■ **Task to complete**
Please print nothing but the lines from the one with "margin-left: 24px ->" to the last line of the records below, and omit pictures.

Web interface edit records
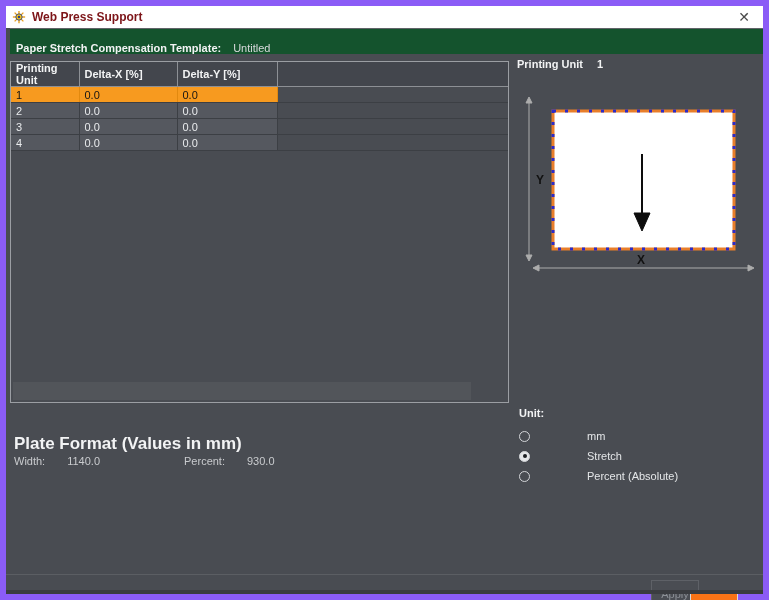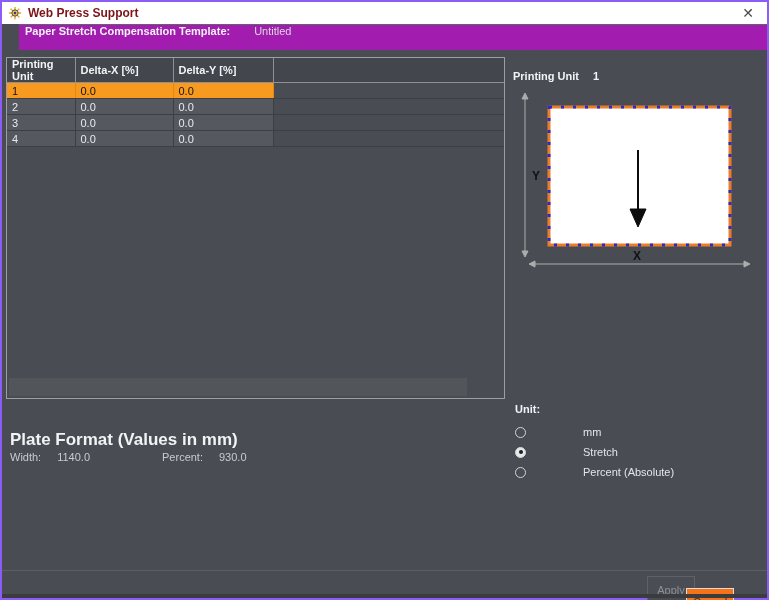"Web Press Support" .window { border: 2px solid #8b5cf6 -> 6px solid #8b5cf6 }
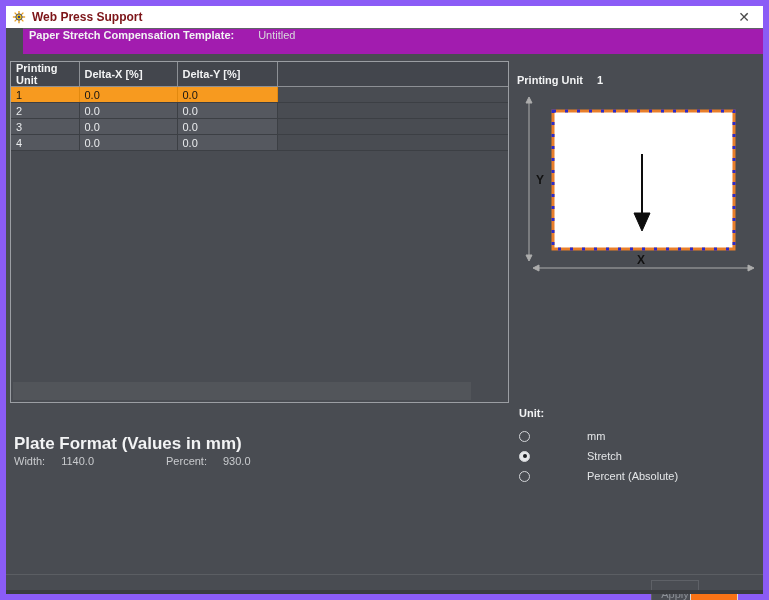"Paper Stretch Compensation Template:" .template-bar { align-items: flex-start -> flex-end; background: #a21caf -> #14532d; left: 17px -> 4px }
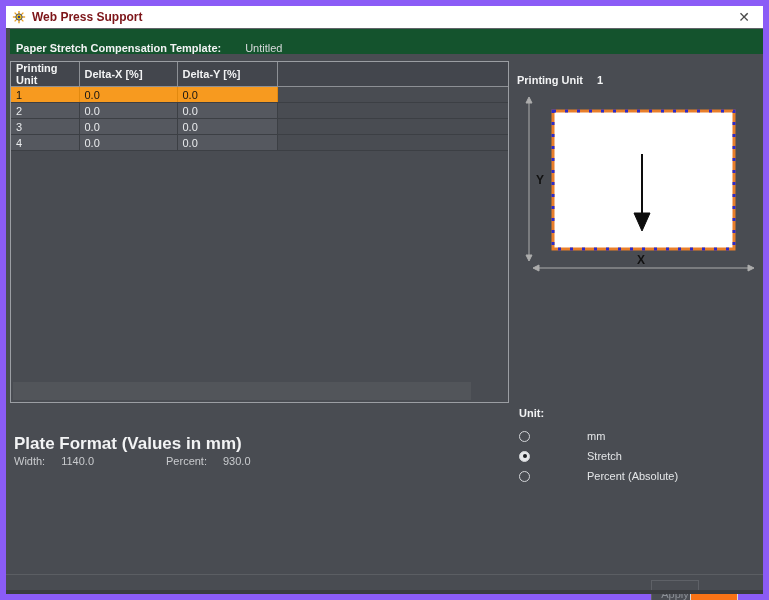"Untitled" .template-value { margin-left: 24px -> 12px }
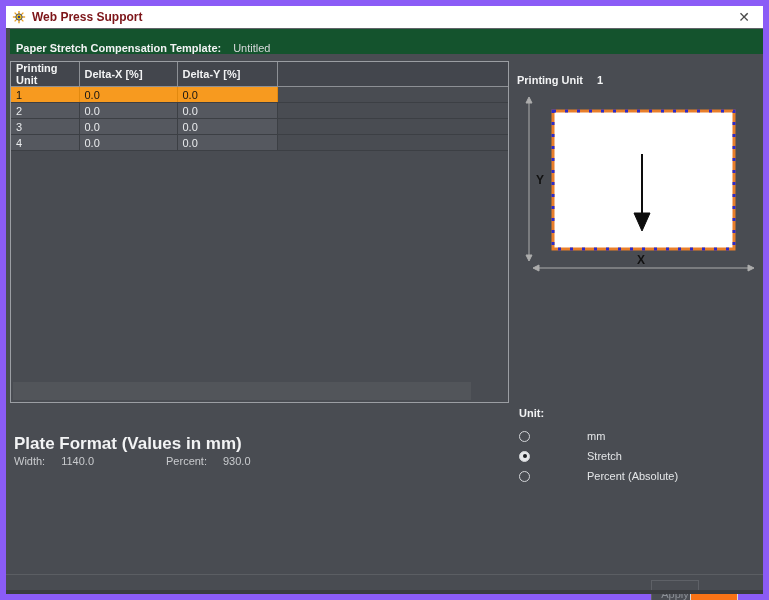"Printing Unit 1" .pu-heading { top: 68px -> 52px }
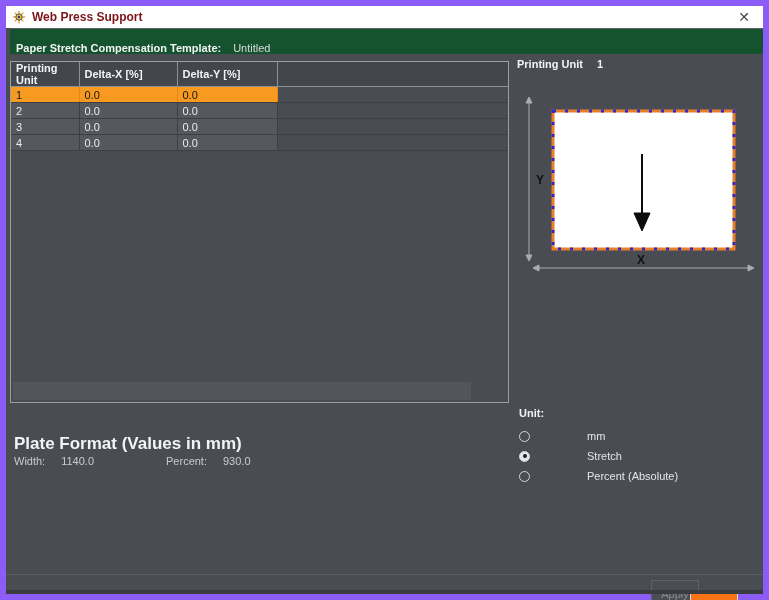"Width:" .plate-values { gap: 16px -> 22px }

■ **Result for this exercise**
"Untitled" .template-value { margin-left: 24px -> 12px }
"Printing Unit 1" .pu-heading { top: 68px -> 52px }
"Width:" .plate-values { gap: 16px -> 22px }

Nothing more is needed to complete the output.